New insns for the s390 backend (2)

Wed Aug 27 18:51:00 GMT 2003

On Wednesday, August 27, 2003, at 01:19  PM, Roger Sayle wrote:

> On Wed, 27 Aug 2003, Bradley Lucier wrote:
>> On rs6000 fmadd is enabled by default.  I have no opinion about this.
>> Enabling fmadd is compatible with IEEE 754 arithmetic, since IEEE 754
>> does not say what happens you have operations involving more than two
>> operands.
>
> If fmadd where being added as target intrinsic such as __builtin_fmadd
> I couldn't agree.  However, as generic RTL patterns in the .md files
> these will be used whenever CSE, GCSE or combine tries mushing two
> expressions into one.  i.e. if the programmer writes:
>
> 	x = a * b;
> 	y = x + c;
>
> IEEE 754 has its opinions on rounding, but GCC will still manage to
> use fmadd.  Perhaps a safer approach is a __builtin_fmadd (perhaps
> even on all platforms using a default mult-then-add implementation
> when a special isnsn isn't available), and then guard the implicit
> use of fmadd with flag_unsafe_math_optimization.

I'm sorry, I don't understand this.  My understanding is that the 
rs6000 port will *not* use fmadd if you give the -mno-fused-madd flag.  
So there is now a way to "guard the implicit use of fmadd".  Yes, it 
would be nice to have an intrinsic __builtin_fmadd for some purposes.

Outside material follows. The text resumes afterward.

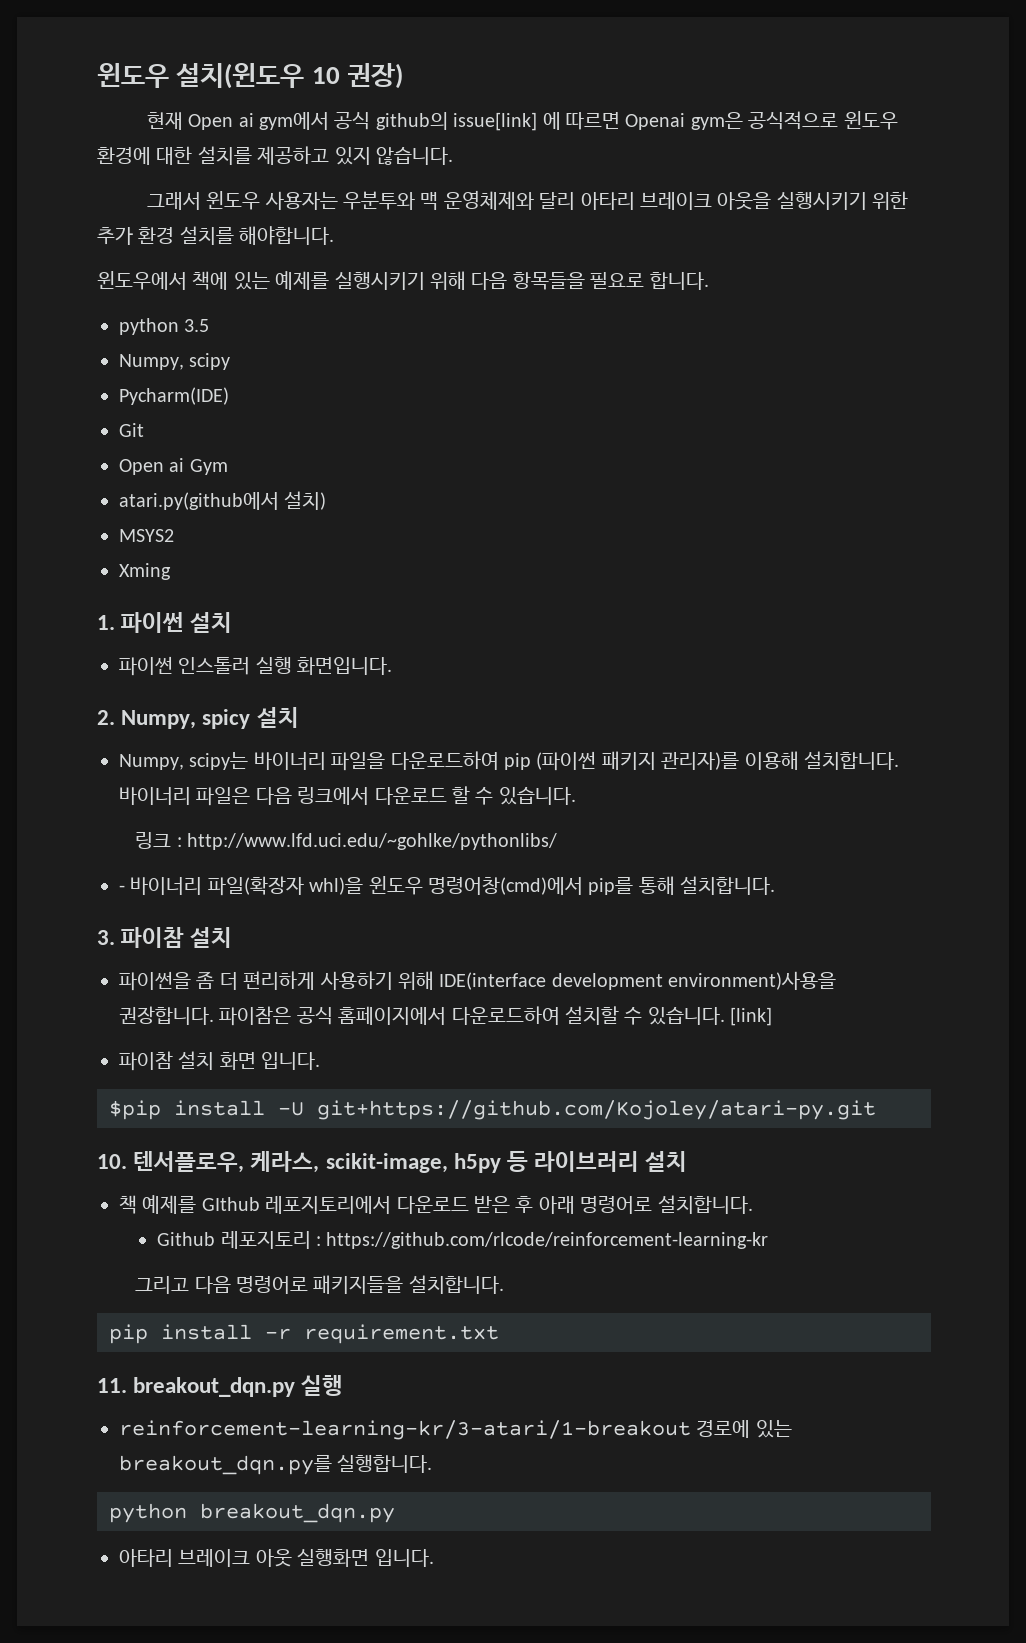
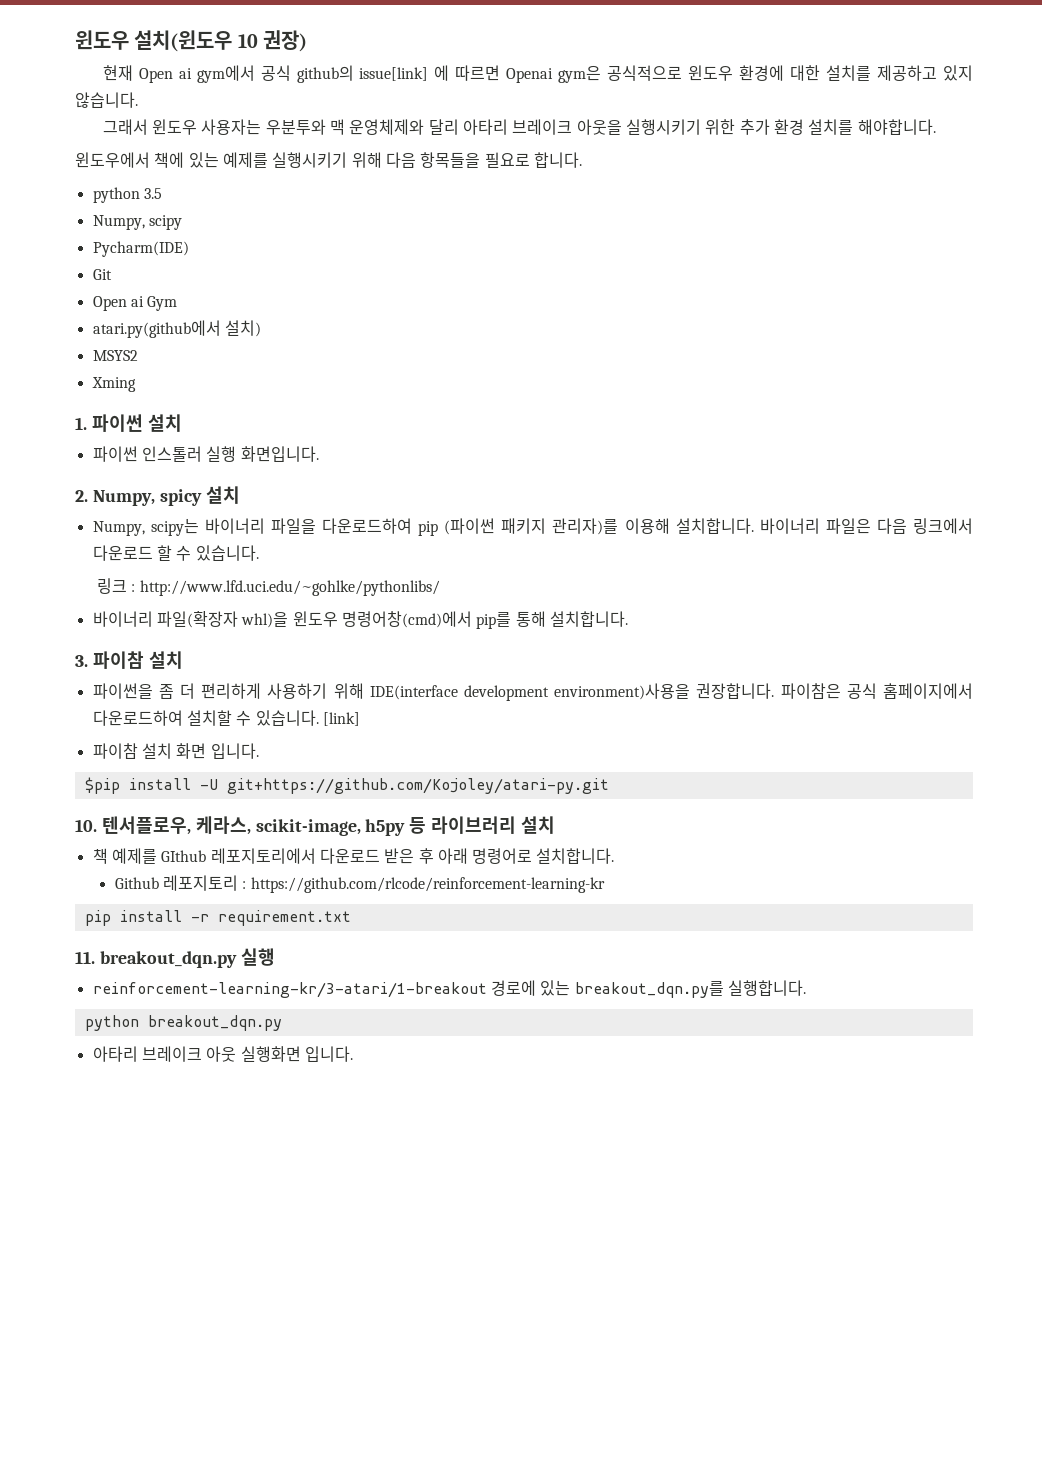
- - 바이너리 파일(확장자 whl)을 윈도우 명령어창(cmd)에서 pip를 통해 설치합니다.
+ 바이너리 파일(확장자 whl)을 윈도우 명령어창(cmd)에서 pip를 통해 설치합니다.
- 그리고 다음 명령어로 패키지들을 설치합니다.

>> In other parts of the code, using FFT for fast bignum arithmetic for
>> example, I cannot tolerate flag_unsafe_math_optimizations (since that
>> may introduce too large errors in the precomputed sine and cosine
>> tables), but fmadd is just fine, since it actually reduces the errors
>> when used.  There is a beautiful paper by Colin Percival that gives
>> relatively sharp global error bounds for FFTs, and the hypotheses are
>> satisfied with our without fmadd, but the hypotheses are not satisfied
>> if the sine/cosine tables are not accurate enough.
>
> Ok, I'll read up some more on FFTs for bignum arithmetic.  It was my
> understanding that this was one area where fair amount of inaccuracy
> was tolerated, but I guess the problem then becomes how much you can
> get away with?

Well, you would like to use the floating-point fft code for as large 
integers as possible, so you need to have good error bounds for the 
fft; here are comments from my bignum fft code that refer to the paper 
by Percival:

#|
;; see the wonderful paper
;; "Rapid multiplication modulo the sum and difference of highly
;; composite numbers" by Colin Percival, electronically published
;; by Mathematics of Computation, number S 0025-5718(02)01419-9, URL
;; http://www.ams.org/journal-getitem?pii=S0025-5718-02-01419-9
;; that gives these very nice error bounds.  This should be published
;; in the paper journal sometime after March 2002.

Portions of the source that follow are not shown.